[Data extracted from a collection]
↓

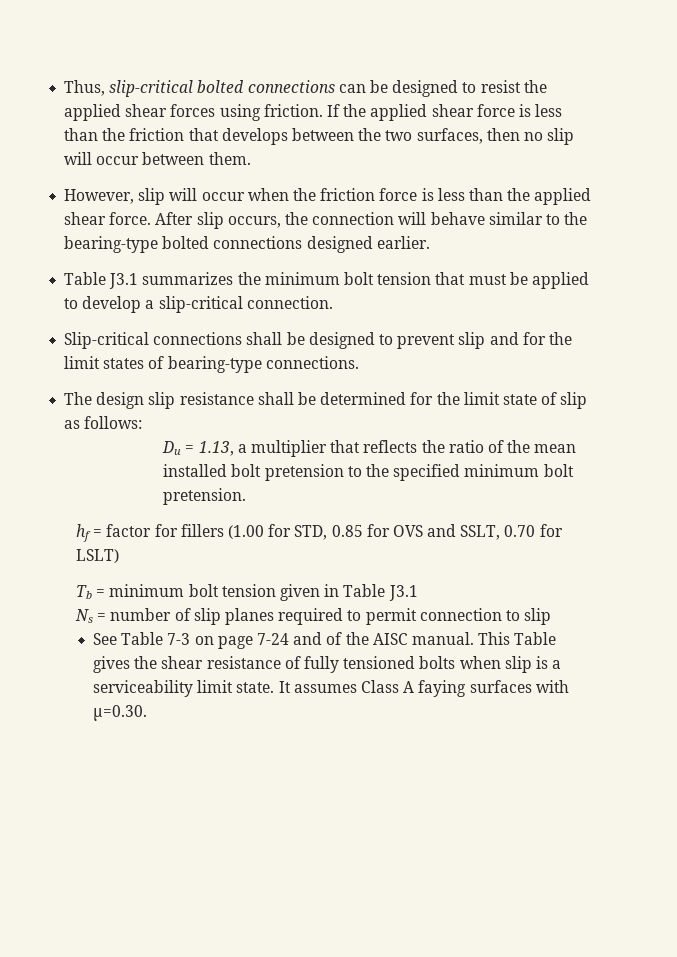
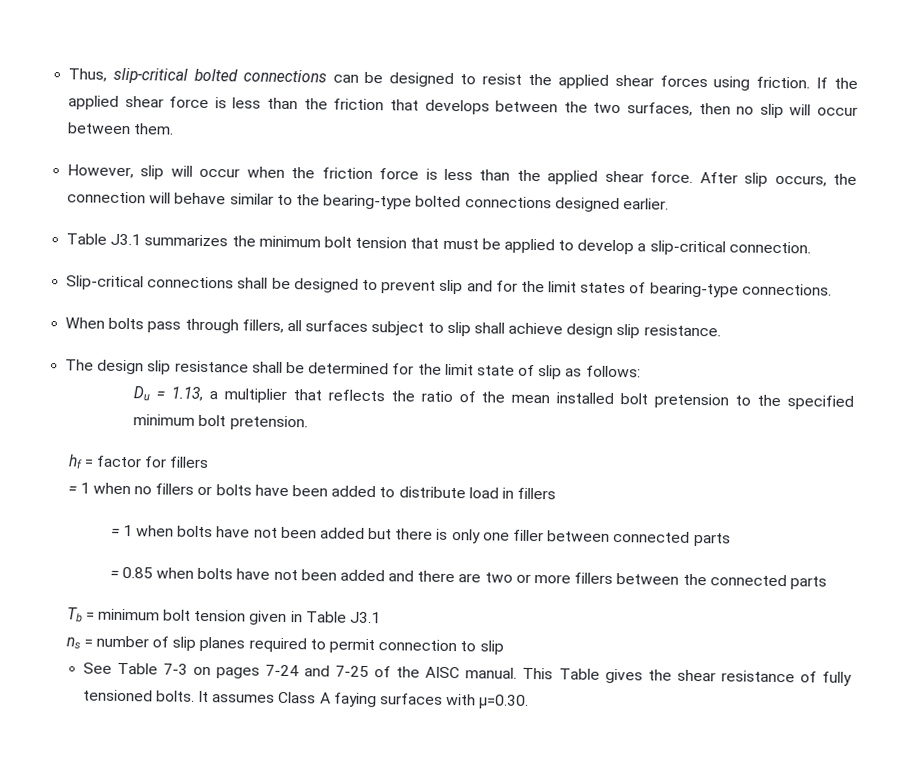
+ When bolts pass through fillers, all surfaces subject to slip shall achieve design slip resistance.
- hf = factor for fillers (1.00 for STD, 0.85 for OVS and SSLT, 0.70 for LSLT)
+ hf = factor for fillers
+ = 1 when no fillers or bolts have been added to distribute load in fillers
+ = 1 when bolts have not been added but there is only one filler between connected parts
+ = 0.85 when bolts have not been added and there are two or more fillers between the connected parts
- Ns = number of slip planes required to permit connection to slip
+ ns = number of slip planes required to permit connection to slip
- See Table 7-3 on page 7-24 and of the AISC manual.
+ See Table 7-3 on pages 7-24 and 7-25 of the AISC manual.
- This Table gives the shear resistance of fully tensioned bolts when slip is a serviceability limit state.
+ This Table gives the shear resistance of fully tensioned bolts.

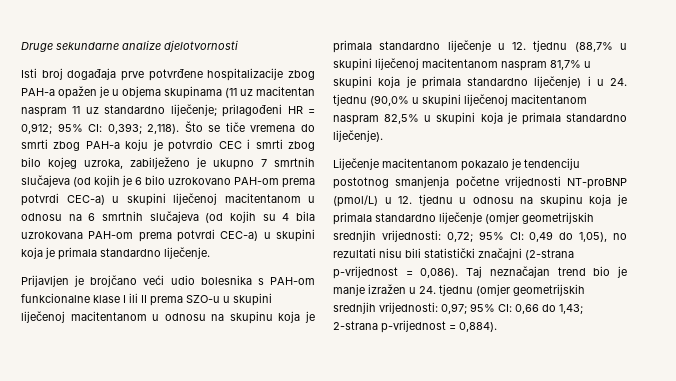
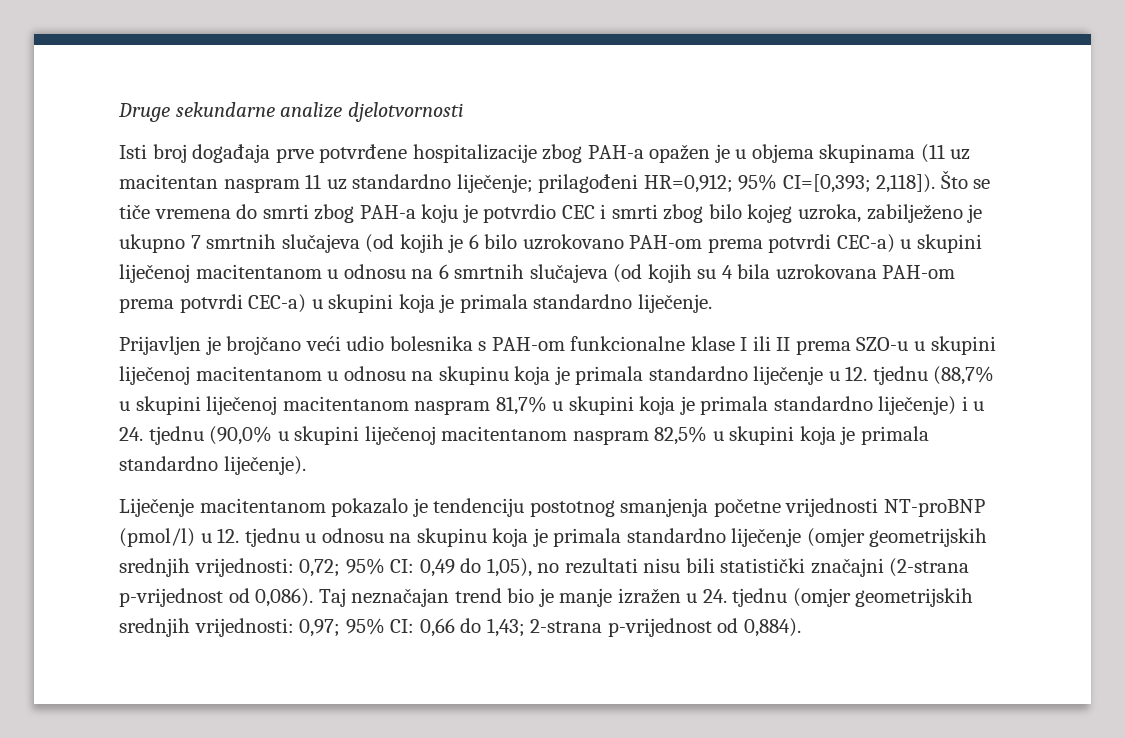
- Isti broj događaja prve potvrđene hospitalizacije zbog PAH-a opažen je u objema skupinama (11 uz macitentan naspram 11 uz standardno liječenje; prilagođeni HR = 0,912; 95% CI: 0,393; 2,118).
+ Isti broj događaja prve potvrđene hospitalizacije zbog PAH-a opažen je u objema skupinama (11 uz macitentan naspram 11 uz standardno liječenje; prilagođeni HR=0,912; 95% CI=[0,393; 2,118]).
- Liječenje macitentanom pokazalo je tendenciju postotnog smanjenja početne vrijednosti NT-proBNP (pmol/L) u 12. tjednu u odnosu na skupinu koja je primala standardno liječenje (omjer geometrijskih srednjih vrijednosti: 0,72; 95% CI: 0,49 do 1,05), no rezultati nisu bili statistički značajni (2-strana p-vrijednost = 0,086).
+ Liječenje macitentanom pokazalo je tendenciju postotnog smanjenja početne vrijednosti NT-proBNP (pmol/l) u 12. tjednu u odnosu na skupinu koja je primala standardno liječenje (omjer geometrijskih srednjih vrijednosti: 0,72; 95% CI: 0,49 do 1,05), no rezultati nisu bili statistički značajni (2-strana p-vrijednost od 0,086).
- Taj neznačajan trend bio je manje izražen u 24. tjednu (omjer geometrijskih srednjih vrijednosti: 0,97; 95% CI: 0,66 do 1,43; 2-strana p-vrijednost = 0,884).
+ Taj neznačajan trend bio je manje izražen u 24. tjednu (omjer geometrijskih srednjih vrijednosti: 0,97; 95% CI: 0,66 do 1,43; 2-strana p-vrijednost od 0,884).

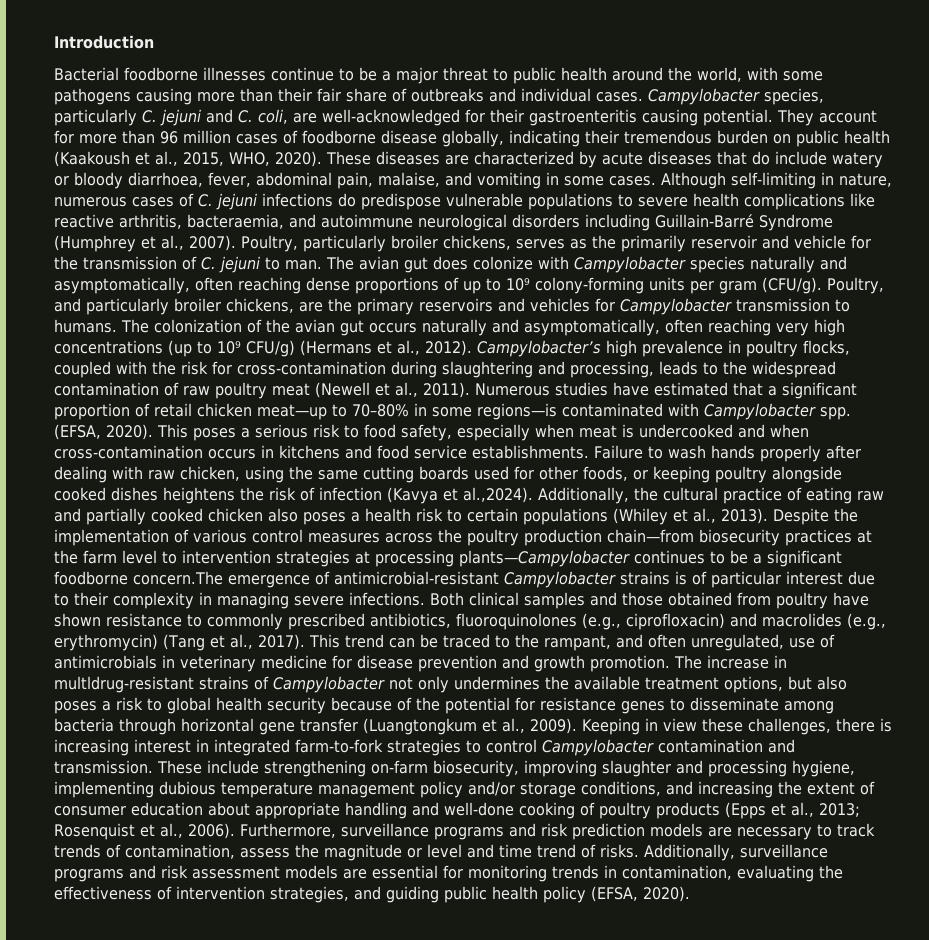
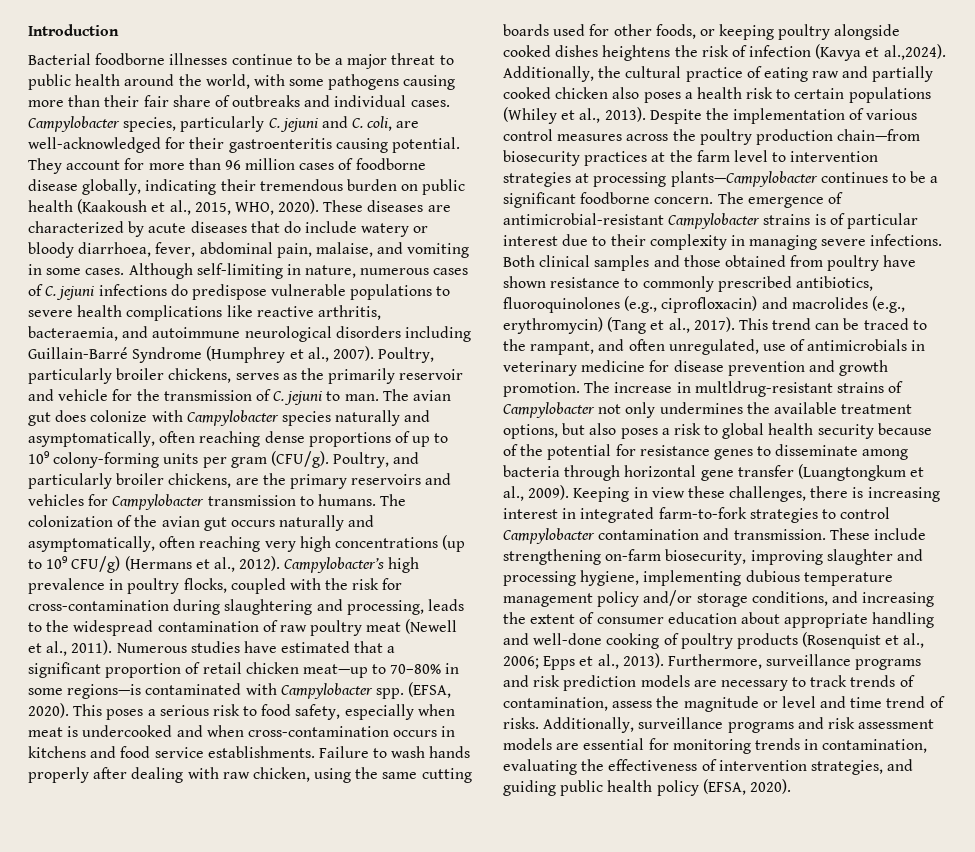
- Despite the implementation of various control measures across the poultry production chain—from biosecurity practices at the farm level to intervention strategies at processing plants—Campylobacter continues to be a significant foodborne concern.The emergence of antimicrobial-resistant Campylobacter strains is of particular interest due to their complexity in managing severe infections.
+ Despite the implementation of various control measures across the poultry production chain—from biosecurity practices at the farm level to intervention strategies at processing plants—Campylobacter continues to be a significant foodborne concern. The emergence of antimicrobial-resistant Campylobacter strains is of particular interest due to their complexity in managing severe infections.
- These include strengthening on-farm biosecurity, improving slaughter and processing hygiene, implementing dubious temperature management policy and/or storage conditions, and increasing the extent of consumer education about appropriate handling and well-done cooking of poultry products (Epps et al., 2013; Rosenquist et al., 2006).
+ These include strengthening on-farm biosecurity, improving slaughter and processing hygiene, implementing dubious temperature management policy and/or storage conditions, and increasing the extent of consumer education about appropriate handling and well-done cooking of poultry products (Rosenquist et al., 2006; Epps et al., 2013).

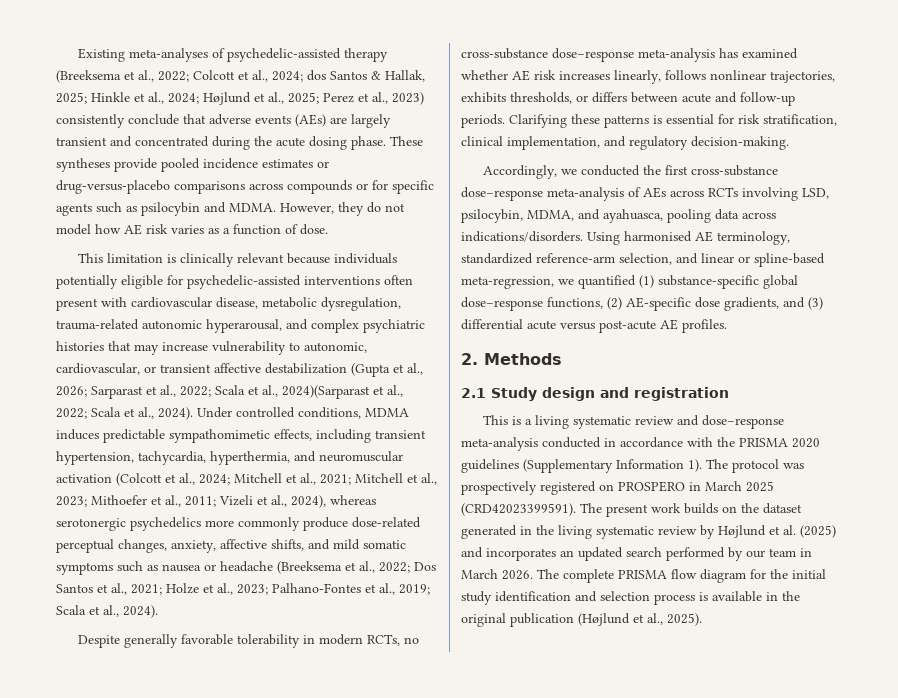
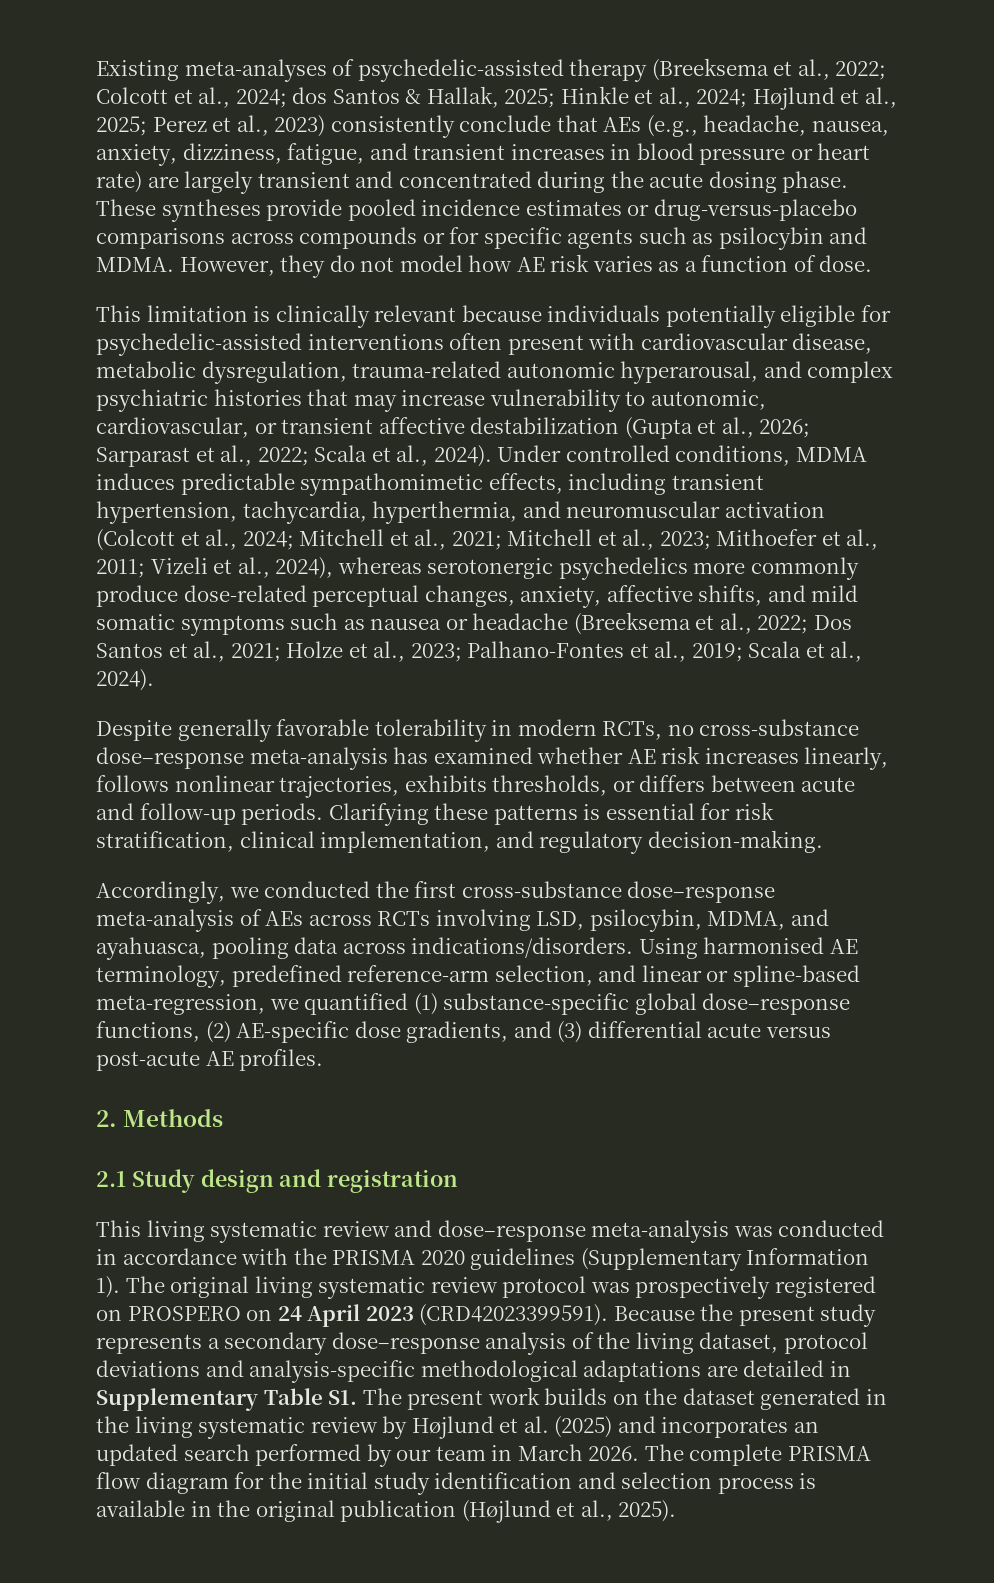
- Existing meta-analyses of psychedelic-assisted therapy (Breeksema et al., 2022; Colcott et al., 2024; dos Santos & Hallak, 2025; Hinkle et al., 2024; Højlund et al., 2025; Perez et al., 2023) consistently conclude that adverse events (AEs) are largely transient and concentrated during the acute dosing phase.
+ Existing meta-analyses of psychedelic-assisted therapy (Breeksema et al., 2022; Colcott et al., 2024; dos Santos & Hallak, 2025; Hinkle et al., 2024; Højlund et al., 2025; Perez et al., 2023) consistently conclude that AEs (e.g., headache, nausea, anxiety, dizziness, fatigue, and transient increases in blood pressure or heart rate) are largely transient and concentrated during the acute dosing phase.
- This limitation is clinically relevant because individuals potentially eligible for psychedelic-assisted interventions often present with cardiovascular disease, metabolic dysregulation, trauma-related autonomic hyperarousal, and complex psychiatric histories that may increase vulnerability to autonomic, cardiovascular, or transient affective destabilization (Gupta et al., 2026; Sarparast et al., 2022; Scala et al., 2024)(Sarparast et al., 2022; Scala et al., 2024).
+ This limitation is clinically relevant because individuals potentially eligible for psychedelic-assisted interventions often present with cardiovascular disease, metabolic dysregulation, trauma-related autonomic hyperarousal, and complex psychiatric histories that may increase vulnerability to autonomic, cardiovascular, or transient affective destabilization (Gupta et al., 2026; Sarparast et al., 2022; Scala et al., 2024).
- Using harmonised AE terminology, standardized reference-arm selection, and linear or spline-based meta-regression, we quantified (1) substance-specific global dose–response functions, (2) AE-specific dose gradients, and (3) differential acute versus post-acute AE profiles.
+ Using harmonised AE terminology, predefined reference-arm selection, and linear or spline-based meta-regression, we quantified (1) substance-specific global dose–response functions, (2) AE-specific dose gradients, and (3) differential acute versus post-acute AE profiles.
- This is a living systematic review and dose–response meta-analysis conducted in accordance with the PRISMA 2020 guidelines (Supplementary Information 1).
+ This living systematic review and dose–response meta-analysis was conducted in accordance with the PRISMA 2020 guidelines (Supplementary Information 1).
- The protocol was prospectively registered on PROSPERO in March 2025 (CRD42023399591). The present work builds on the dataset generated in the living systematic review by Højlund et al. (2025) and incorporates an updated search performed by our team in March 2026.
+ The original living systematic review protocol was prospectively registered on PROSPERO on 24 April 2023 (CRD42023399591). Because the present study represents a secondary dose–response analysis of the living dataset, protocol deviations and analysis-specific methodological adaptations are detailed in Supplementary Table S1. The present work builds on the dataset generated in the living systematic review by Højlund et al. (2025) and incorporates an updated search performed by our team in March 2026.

↑

Restate word for word the lines of the data above, starting at the line containing "- Isti broj" and ending at the line containing "95% CI=[0,393; 2,118]).", both included, and nothing more.

[WRITTEN RESPONSE]
- Isti broj događaja prve potvrđene hospitalizacije zbog PAH-a opažen je u objema skupinama (11 uz macitentan naspram 11 uz standardno liječenje; prilagođeni HR = 0,912; 95% CI: 0,393; 2,118).
+ Isti broj događaja prve potvrđene hospitalizacije zbog PAH-a opažen je u objema skupinama (11 uz macitentan naspram 11 uz standardno liječenje; prilagođeni HR=0,912; 95% CI=[0,393; 2,118]).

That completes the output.